TASK GOAL: From the entries below, output the line with "- Baca Juga: Kadis Asman Inisiasi Jumat" and each following line up to and including the line with "Desa Selli Bengo...", exactly as written.
(RECORDS FOR THE TASK begins)
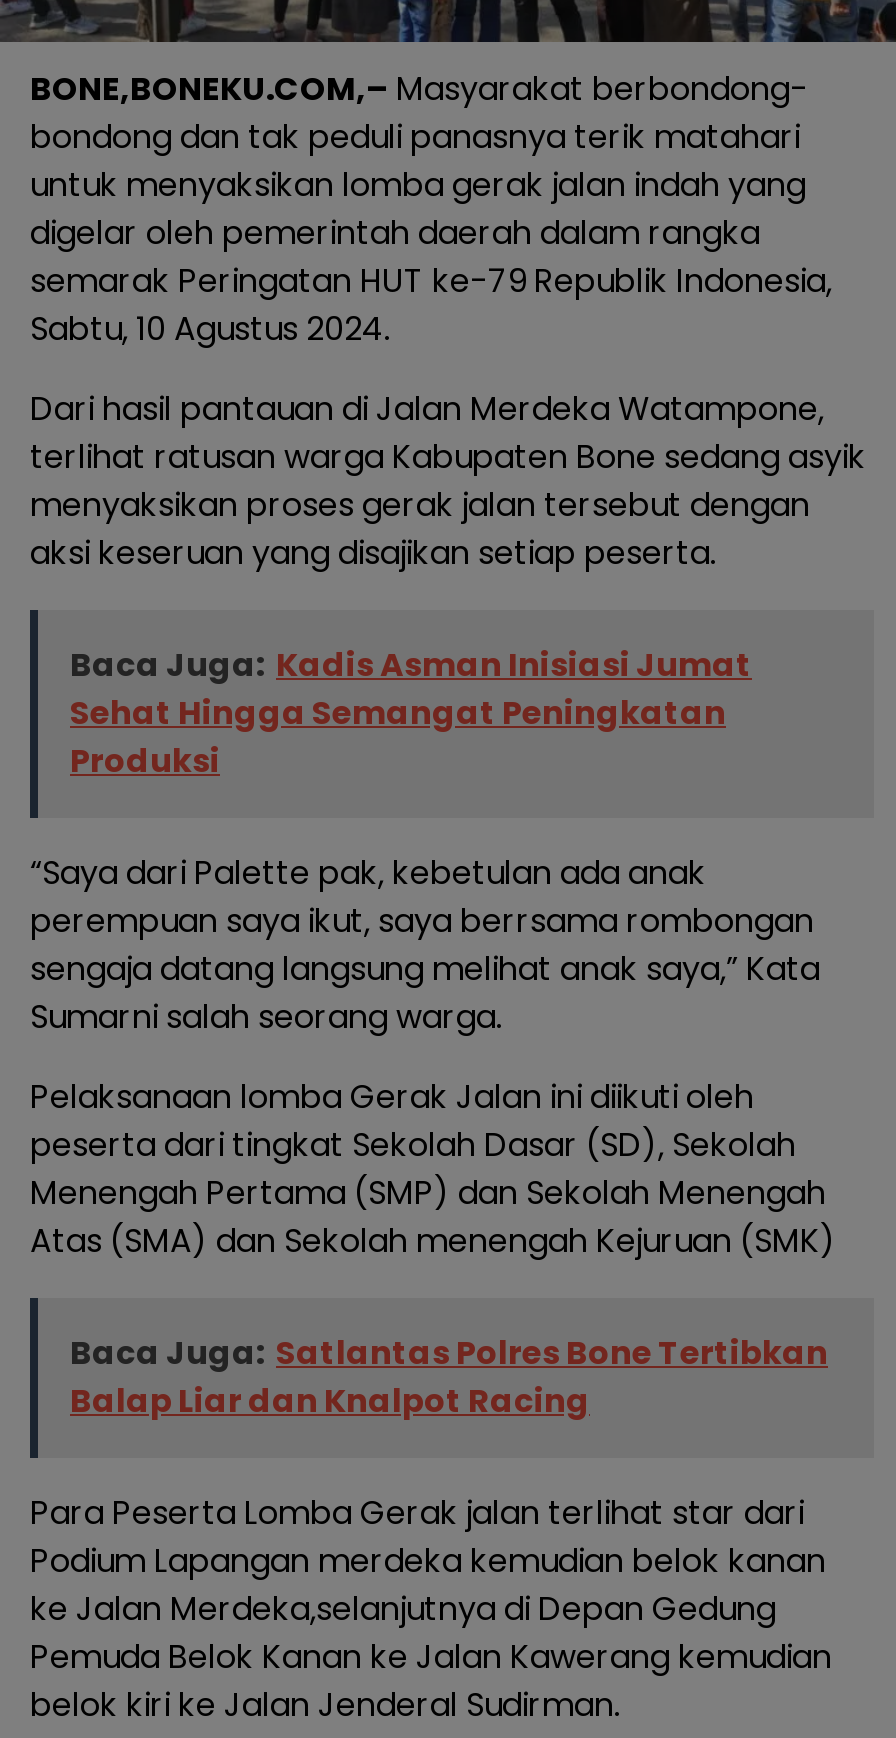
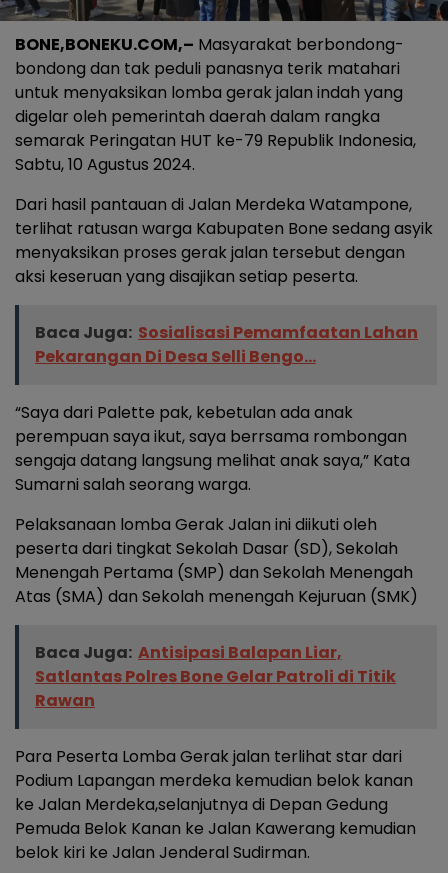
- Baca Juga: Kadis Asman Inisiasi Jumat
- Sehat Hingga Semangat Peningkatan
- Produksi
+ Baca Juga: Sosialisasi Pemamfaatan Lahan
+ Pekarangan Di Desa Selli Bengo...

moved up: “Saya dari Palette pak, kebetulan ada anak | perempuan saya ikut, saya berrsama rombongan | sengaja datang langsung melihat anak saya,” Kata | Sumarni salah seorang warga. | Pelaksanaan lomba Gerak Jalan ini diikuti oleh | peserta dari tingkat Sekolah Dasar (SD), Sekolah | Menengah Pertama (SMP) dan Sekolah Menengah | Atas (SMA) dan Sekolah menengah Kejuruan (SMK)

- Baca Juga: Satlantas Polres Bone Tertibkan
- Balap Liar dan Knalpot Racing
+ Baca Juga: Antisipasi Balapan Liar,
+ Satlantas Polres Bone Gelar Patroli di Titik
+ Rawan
(RECORDS FOR THE TASK ends)
(RECORDS FOR THE TASK begins)
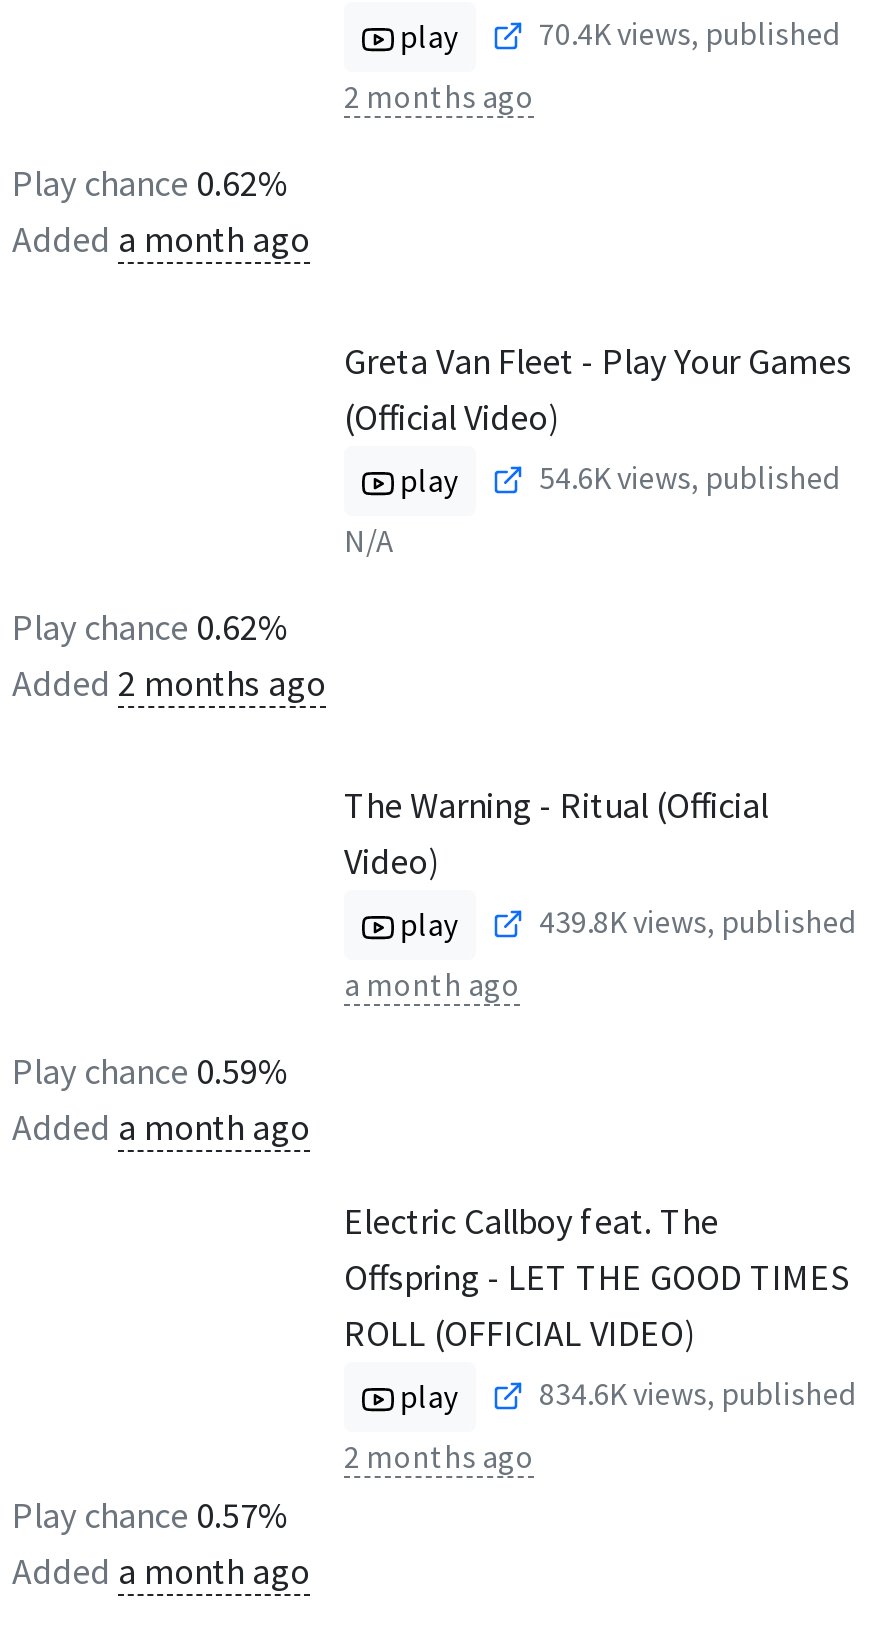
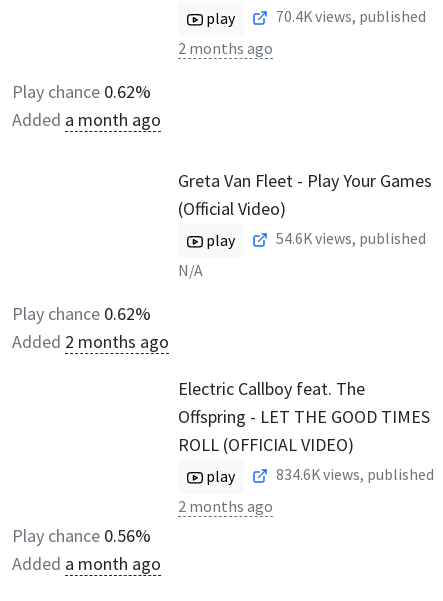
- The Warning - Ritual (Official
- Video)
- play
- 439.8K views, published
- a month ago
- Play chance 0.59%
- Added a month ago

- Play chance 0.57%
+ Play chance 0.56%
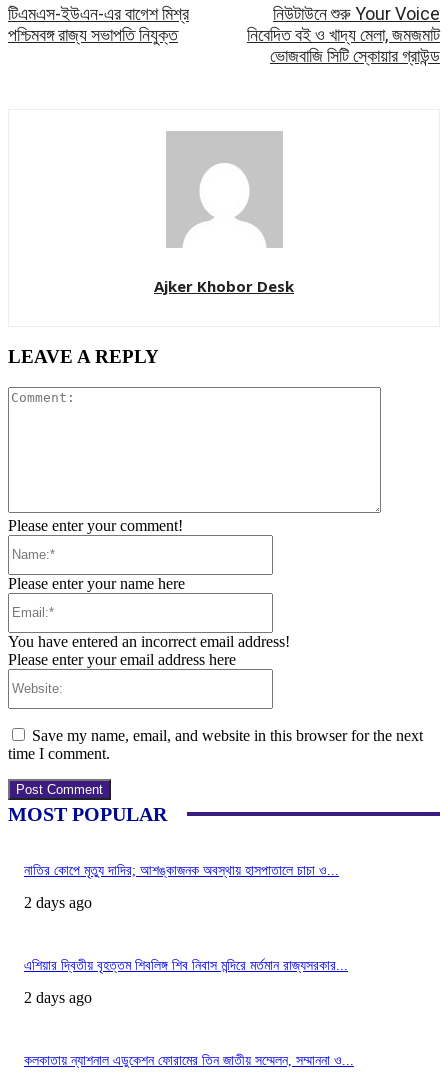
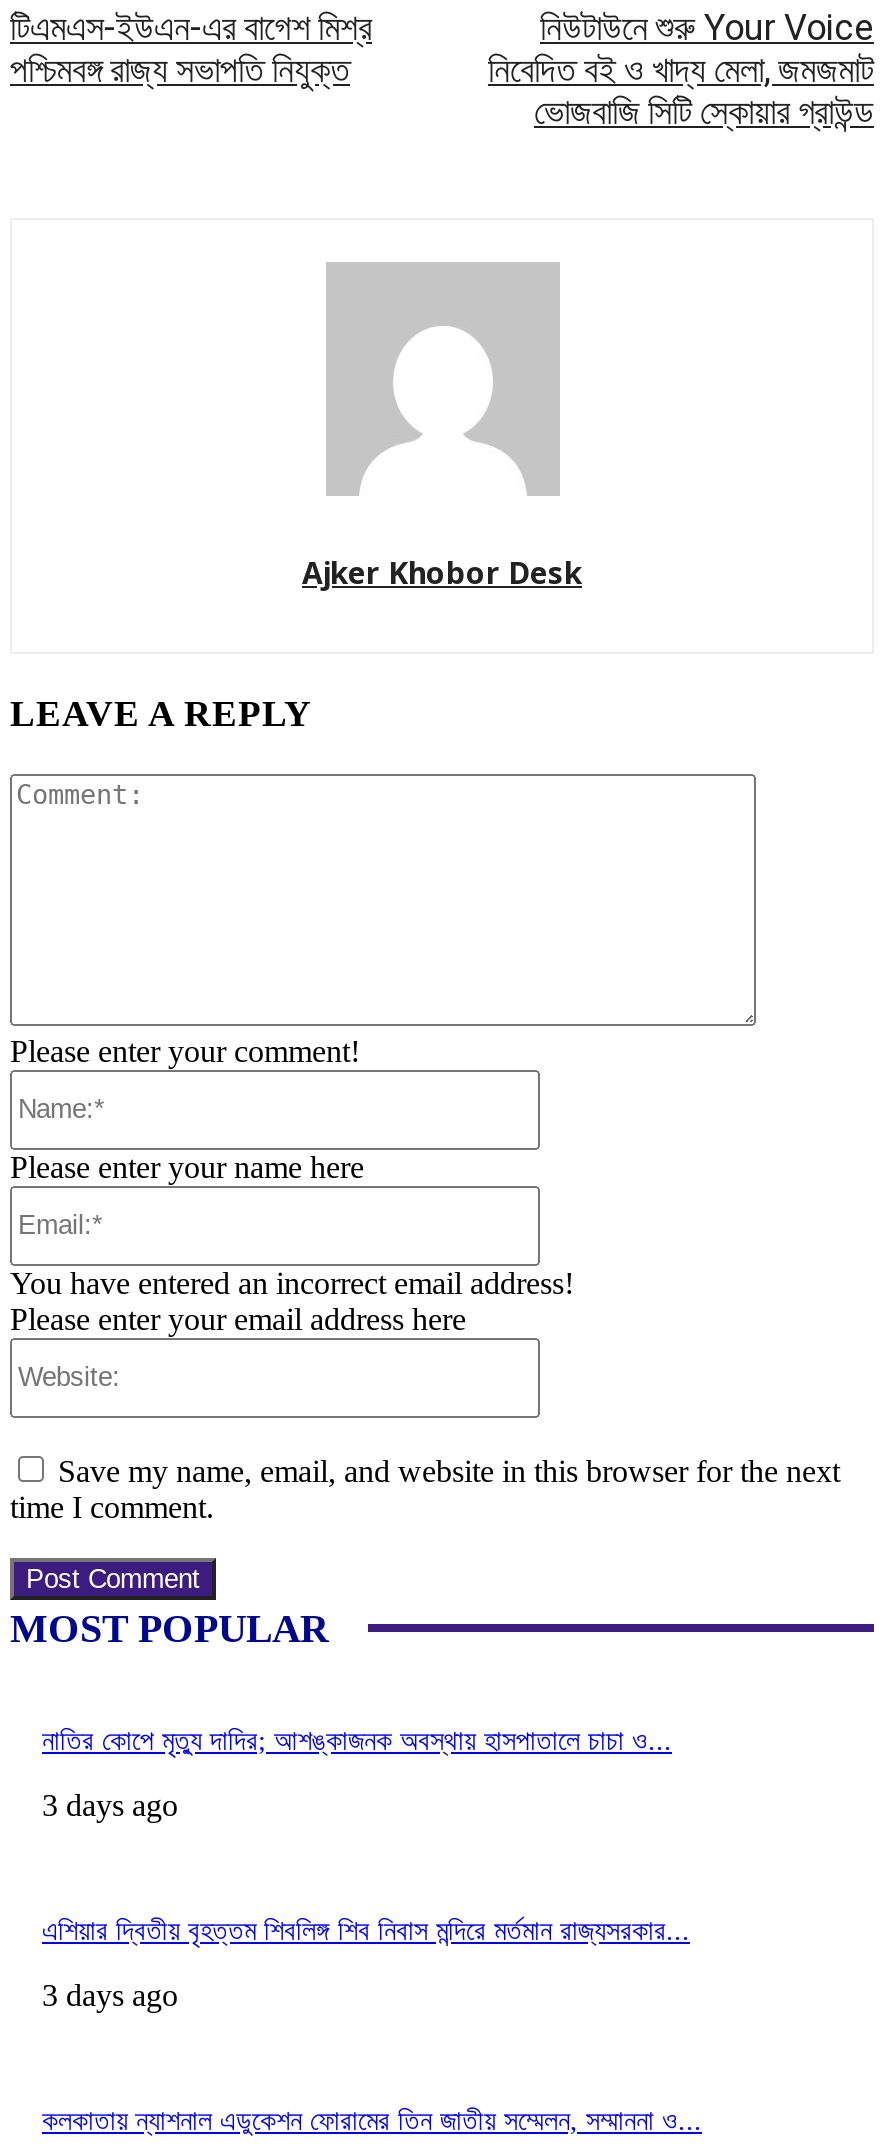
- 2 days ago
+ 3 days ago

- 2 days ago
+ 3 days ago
(RECORDS FOR THE TASK ends)
(RECORDS FOR THE TASK begins)
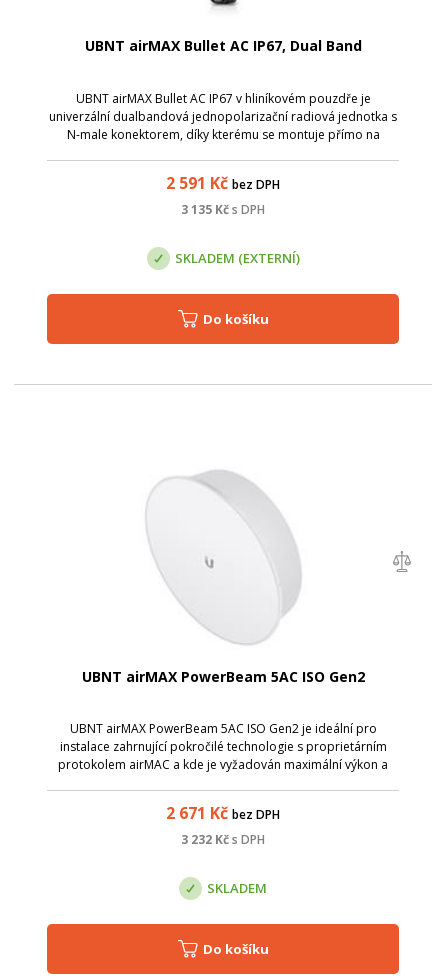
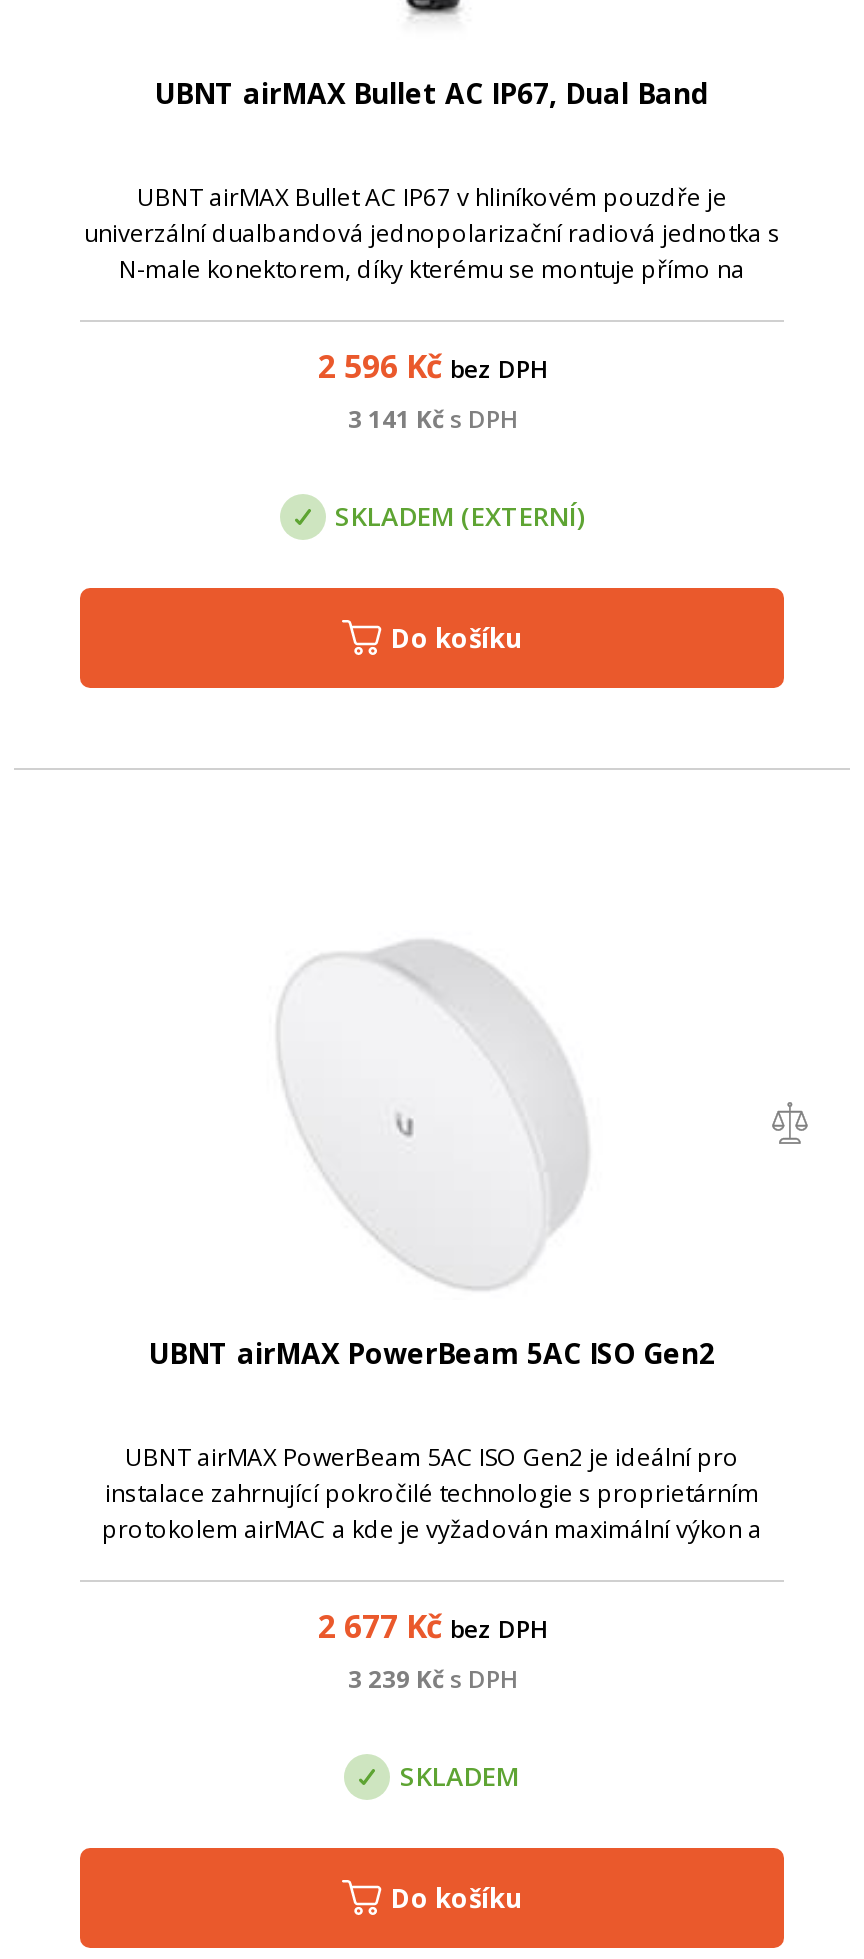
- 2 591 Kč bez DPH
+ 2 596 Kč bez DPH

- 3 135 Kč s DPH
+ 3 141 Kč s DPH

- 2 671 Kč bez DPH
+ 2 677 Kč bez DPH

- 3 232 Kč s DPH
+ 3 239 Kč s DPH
(RECORDS FOR THE TASK ends)
THE ANSWER:
- Baca Juga: Kadis Asman Inisiasi Jumat
- Sehat Hingga Semangat Peningkatan
- Produksi
+ Baca Juga: Sosialisasi Pemamfaatan Lahan
+ Pekarangan Di Desa Selli Bengo...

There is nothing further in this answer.